Kelly Fiske-Nielsen, the Brownlee Law representative for the MD, responded there are funds to deal with issues during construction.

“Depending on the issue, we are talking about a hypothetical amount of cost,” she said.

Municipal staff told Hebb if the aquifer were being drained, the municipality would be notified.

“If I am hearing correctly, the proper precautions have been taken to make sure that the MD does not end up with additional costs with granting this permit?” Hebb said.

Fiske-Nielsen responded the conditions in place were to mitigate those types of risks.

In their presentation materials, the developer stated they had high confidence the proposed development would not impact the groundwater flow direction.

In all, there were 68 conditions listed for the approval of the development.

Condition six related to the upper aquifer, requiring the installation of a monitoring well at the location. This condition was altered to have a minimum of three wells, which would monitor the aquifer on a weekly basis.

The wells will be screened into the saturation zone of the upper aquifer, to 14 to 15 metres below the surface. The developer asked for a time frame for the monitoring due to the cost related to it.

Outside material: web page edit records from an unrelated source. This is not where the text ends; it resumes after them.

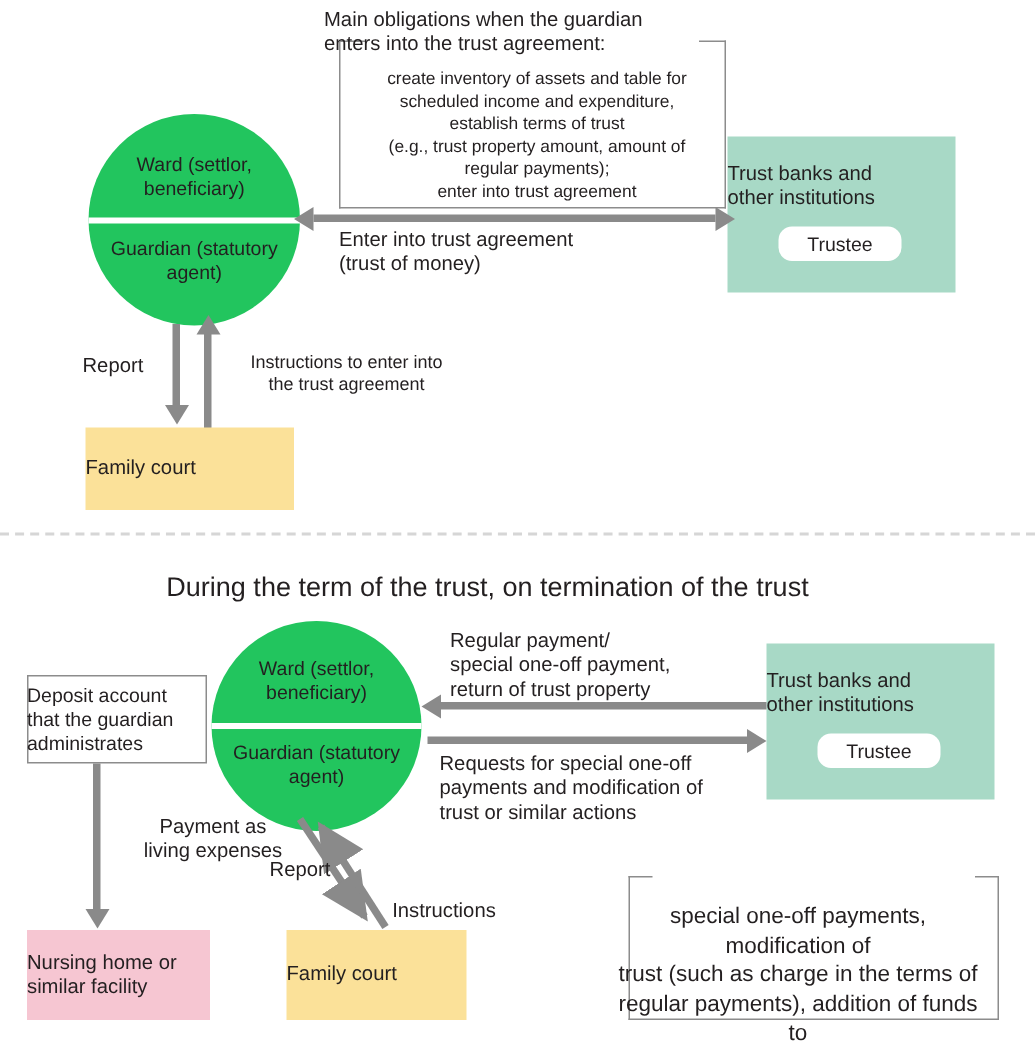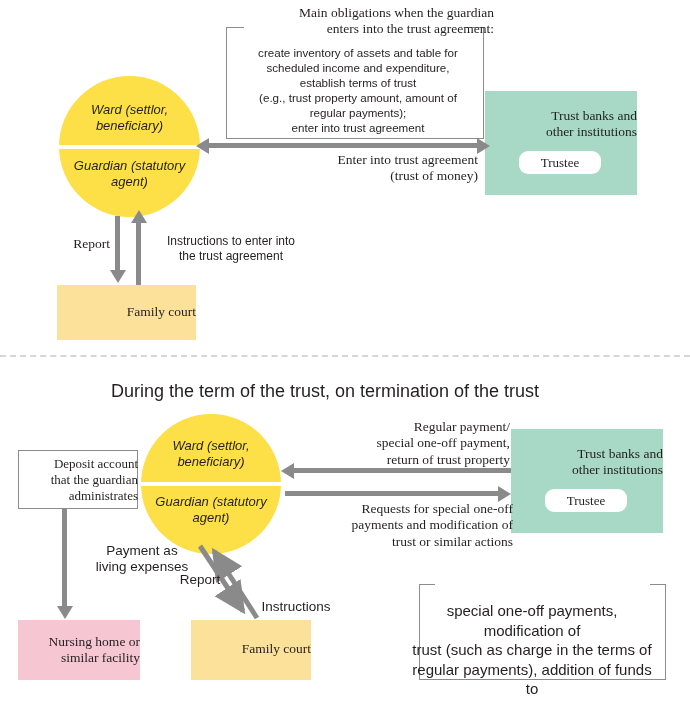--- a/index.html
+++ b/index.html
@@ -6,25 +6,25 @@
   body{
     width:690px;height:701px;position:relative;overflow:hidden;
     font-family:"Liberation Sans","DejaVu Sans",sans-serif;
     color:#231f20;
     -webkit-font-smoothing:antialiased;
   }
   .canvas{position:absolute;left:0;top:0;width:690px;height:701px;}
 
   
   .txt{position:absolute;box-sizing:border-box;line-height:1.22;white-space:pre-line;}
-  .c{text-align:right;font-family:Liberation Serif, serif;}
+  .c{text-align:left;}
   .l{text-align:center;}
 
   
-  .circle{position:absolute;border-radius:50%;background:#fde047;font-style:italic;}
+  .circle{position:absolute;border-radius:50%;background:#22c55e;}
   .circle .divider{position:absolute;left:0;width:100%;height:4px;background:#ffffff;top:50%;margin-top:-2px;}
   .circle .lbl{position:absolute;left:0;width:100%;text-align:center;line-height:1.2;}
 
   
   .box{position:absolute;box-sizing:border-box;display:flex;align-items:center;justify-content:center;text-align:center;line-height:1.22;}
   .green{background:#a8d9c6;}
   .yellow{background:#fbe199;}
   .pink{background:#f6c6d2;}
   .white-outline{background:#ffffff;border:1px solid #8c8c8c;}
   .pill{position:absolute;background:#ffffff;border-radius:9px;display:flex;align-items:center;justify-content:center;}

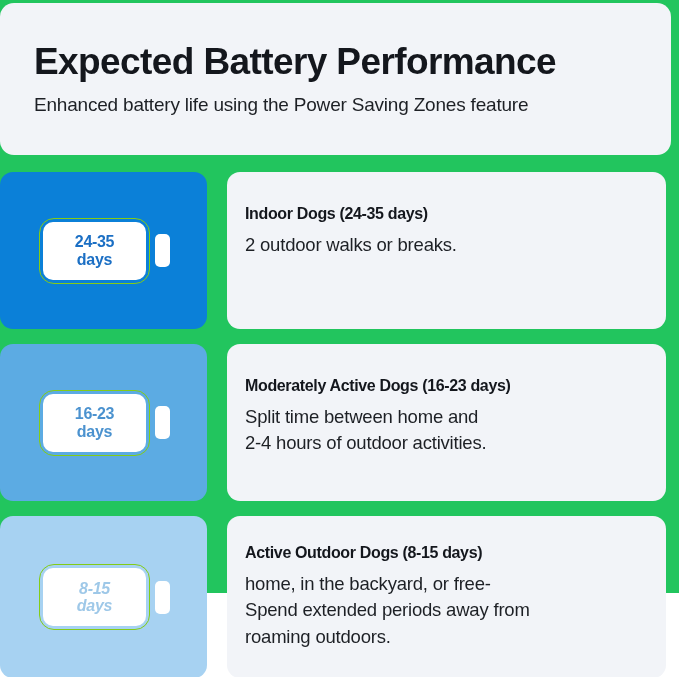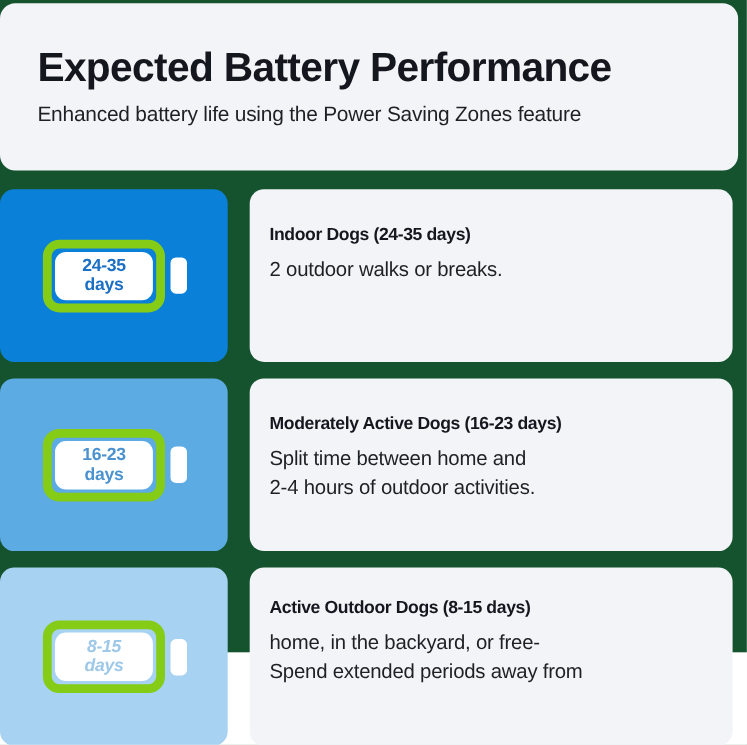--- a/index.html
+++ b/index.html
@@ -9,21 +9,21 @@
     height: 677px;
     background: #ffffff;
     font-family: "Liberation Sans", sans-serif;
     overflow: hidden;
   }
 
   .infographic {
     position: relative;
     width: 679px;
     height: 593px;
-    background: #14532d;
+    background: #22c55e;
     padding: 3px 13px 0 0;
   }
 
   
   .header-card {
     width: 671px;
     height: 152px;
     margin: 0 4px 0 0;
     background: #f2f4f8;
     border-radius: 14px;
@@ -84,21 +84,21 @@
     position: relative;
     display: flex;
     align-items: center;
     margin-left: 2px;
   }
 
   .battery-body {
     width: 111px;
     height: 66px;
     border-radius: 15px;
-    border: 8px solid #84cc16;
+    border: 1px solid #84cc16;
     background: transparent;
     display: flex;
     align-items: center;
     justify-content: center;
     padding: 3px;
   }
 
   .battery-inner {
     width: 100%;
     height: 100%;
@@ -219,18 +219,19 @@
             </div>
           </div>
           <div class="battery-nub"></div>
         </div>
       </div>
       <div class="text-panel">
         <div class="panel-title">Active Outdoor Dogs (8-15 days)</div>
         <div class="panel-desc">
           <span class="panel-desc-line">home, in the backyard, or free-</span>
           <span class="panel-desc-line">Spend extended periods away from</span>
+          <span class="panel-desc-line">roaming outdoors.</span>
         </div>
       </div>
     </div>
 
   </div>
 </div>
 
 </body></html>

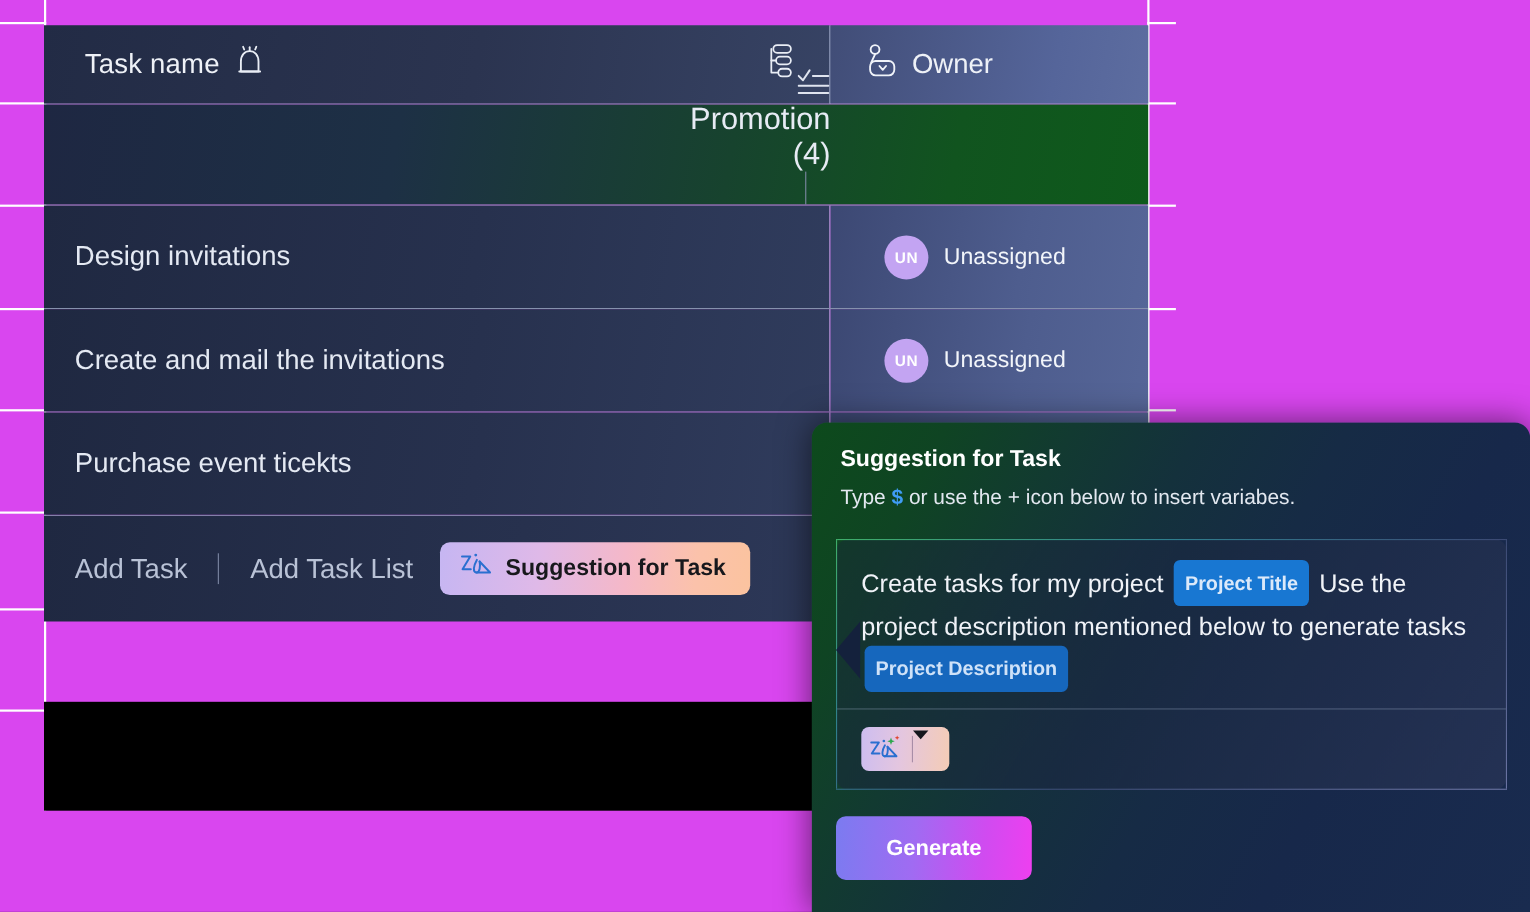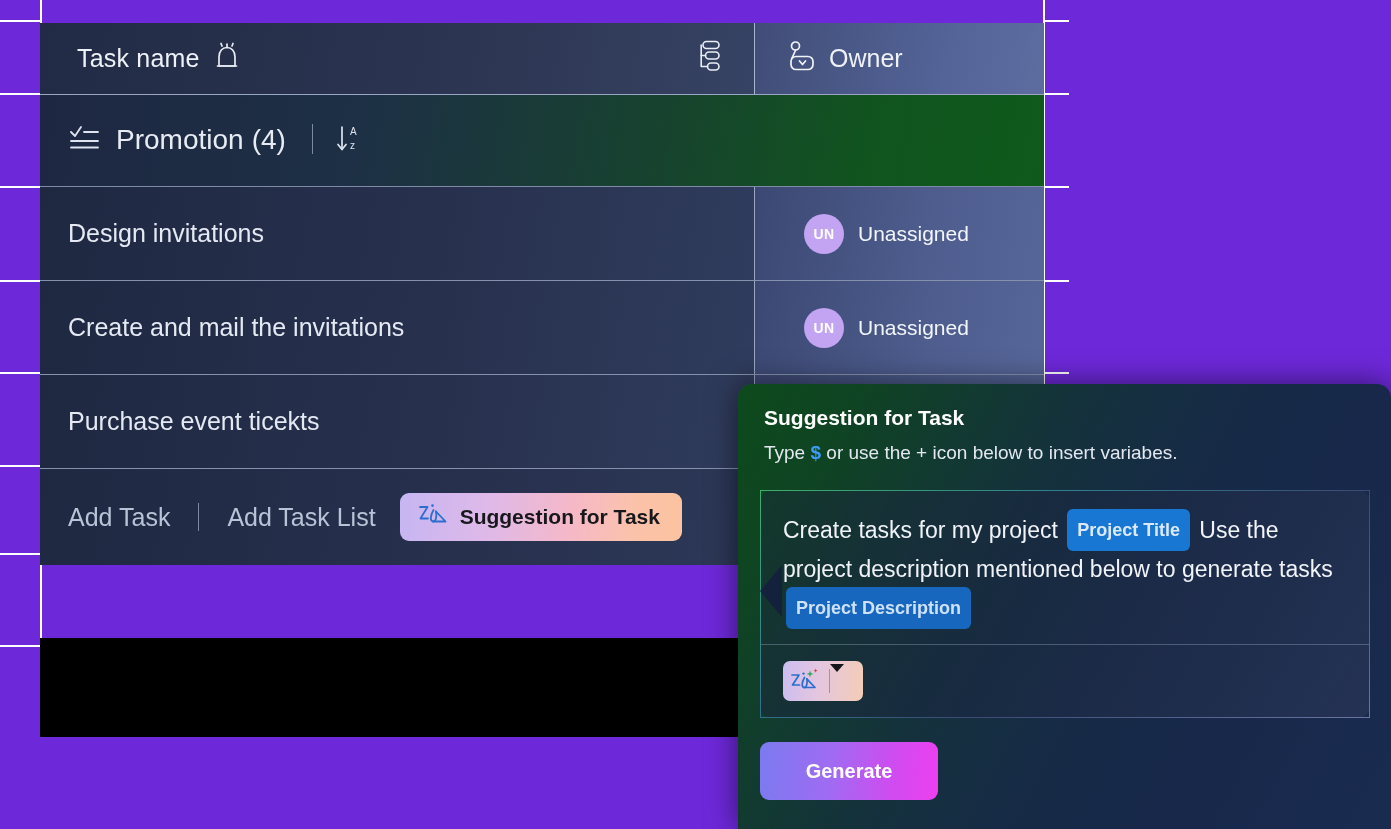--- a/index.html
+++ b/index.html
@@ -5,21 +5,21 @@
   * { box-sizing: border-box; margin: 0; padding: 0; }
   html, body {
     width: 1391px; height: 829px;
     background: #000000;
     font-family: "Liberation Sans", sans-serif;
     overflow: hidden;
   }
   #stage {
     position: relative;
     width: 1391px; height: 829px;
-    background: #6d28d9;
+    background: #d946ef;
   }
 
   
   .grid-line { position: absolute; background: #ffffff; }
   .v-left  { left: 40px;  top: 0;   width: 2px; height: 737px; }
   .v-right { left: 1043px;top: 0;   width: 2px; height: 661px; }
   .h-stub  { position: absolute; background: #ffffff; height: 2px; }
   .h-left  { left: 0; width: 42px; }
   .h-right { left: 1043px; width: 26px; }
 
@@ -59,21 +59,21 @@
   .hdr-ico-right { position: absolute; right: 30px; top: 50%; transform: translateY(-50%); }
 
   
   .grp {
     height: 92px;
     background: linear-gradient(100deg, #1e2742 0%, #1d3045 32%, #17432e 62%, #11541f 82%, #0e5a1b 100%);
     border-bottom: 1px solid #7f8aa6;
     align-items: center;
   }
   .grp .col-task, .grp .col-owner { background: transparent; }
-  .grp .col-task { display: flex; align-items: flex-start; padding-left: 30px; }
+  .grp .col-task { display: flex; align-items: flex-end; padding-left: 30px; flex-direction: column; }
   .grp-label { color: #e7ebf4; font-size: 28px; font-weight: 400; margin-left: 16px; }
   .grp-div {
     width: 1px; height: 30px; background: #7d88a4; margin: 0 22px 0 26px;
   }
 
   
   .trow { height: 94px; border-bottom: 1px solid #8691ad; }
   .trow .col-task {
     display: flex; align-items: center; padding-left: 28px;
     background: linear-gradient(100deg, #1f2841 0%, #27314e 55%, #303c5d 100%);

“If the biggest concern with the aquifer is the retaining wall itself, and once the construction of that is complete, I don’t think we need to keep monitoring after that,” MPC member Joss Elford said. “We don’t need to keep testing once that is complete, backfilled and done.”

Excavation is expected to start in July, with the retaining wall being a six-to-eight-week process at the start of development. The condition was then added that wells would only be monitored on a weekly basis until the completion of the retraining wall, likely in September.

The municipal planning commission approved the staff recommendation on the development with the amendment in place.